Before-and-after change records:
[Start of section]

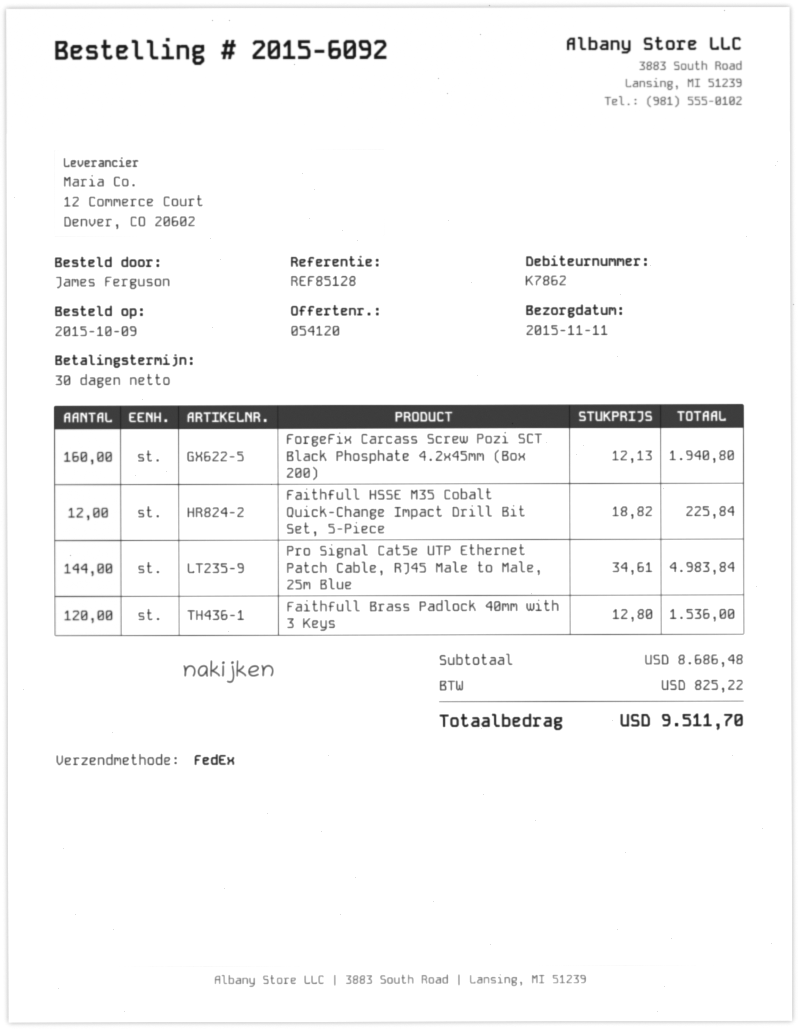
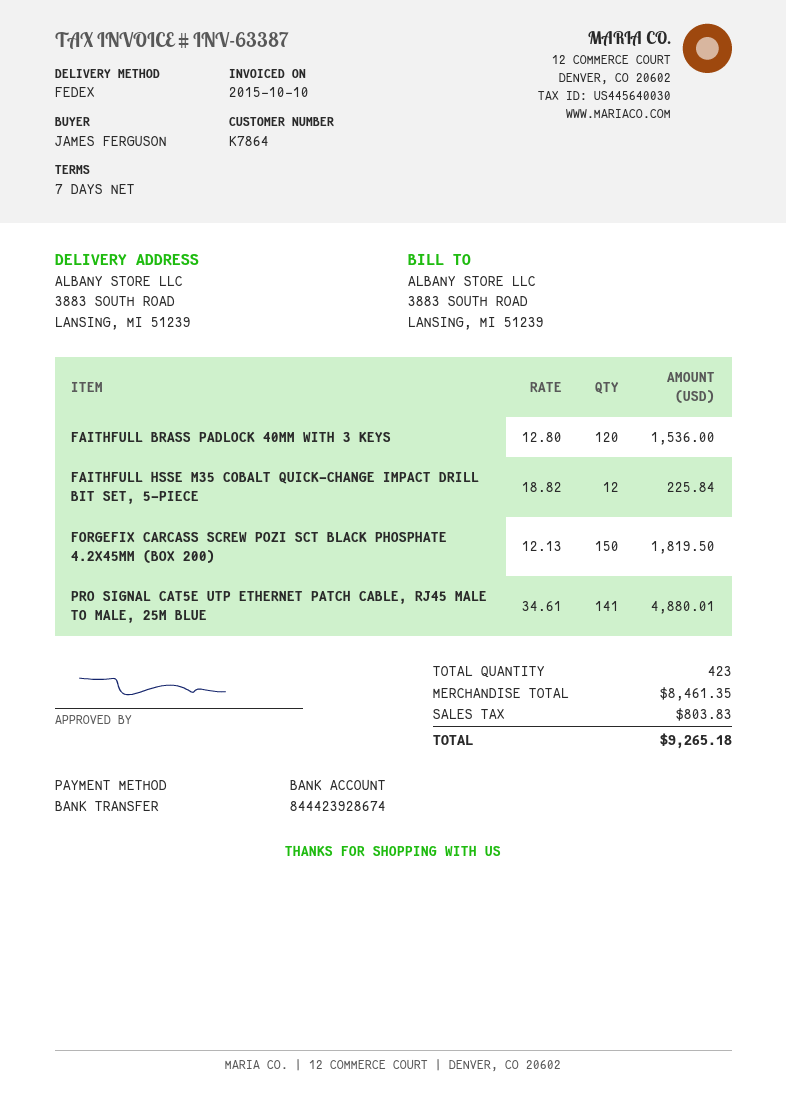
payment terms: 30 days -> 7 days
customer number: K7862 -> K7864
ForgeFix Carcass Screw Pozi SCT Black Phosphate 4.2x45mm (Box 200): 160 x 12.13 = 1940.80 -> 150 x 12.13 = 1819.50
Pro Signal Cat5e UTP Ethernet Patch Cable, RJ45 Male to Male, 25m Blue: 144 x 34.61 = 4983.84 -> 141 x 34.61 = 4880.01
subtotal: 8686.48 -> 8461.35
tax: 825.22 -> 803.83
total: 9511.70 -> 9265.18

[End of section]

WHAT THE EXERCISE ASKS: Go through the records and repeat each one exactly, skipping anything that is a picture.

EXPECTED ANSWER:
payment terms: 30 days -> 7 days
customer number: K7862 -> K7864
ForgeFix Carcass Screw Pozi SCT Black Phosphate 4.2x45mm (Box 200): 160 x 12.13 = 1940.80 -> 150 x 12.13 = 1819.50
Pro Signal Cat5e UTP Ethernet Patch Cable, RJ45 Male to Male, 25m Blue: 144 x 34.61 = 4983.84 -> 141 x 34.61 = 4880.01
subtotal: 8686.48 -> 8461.35
tax: 825.22 -> 803.83
total: 9511.70 -> 9265.18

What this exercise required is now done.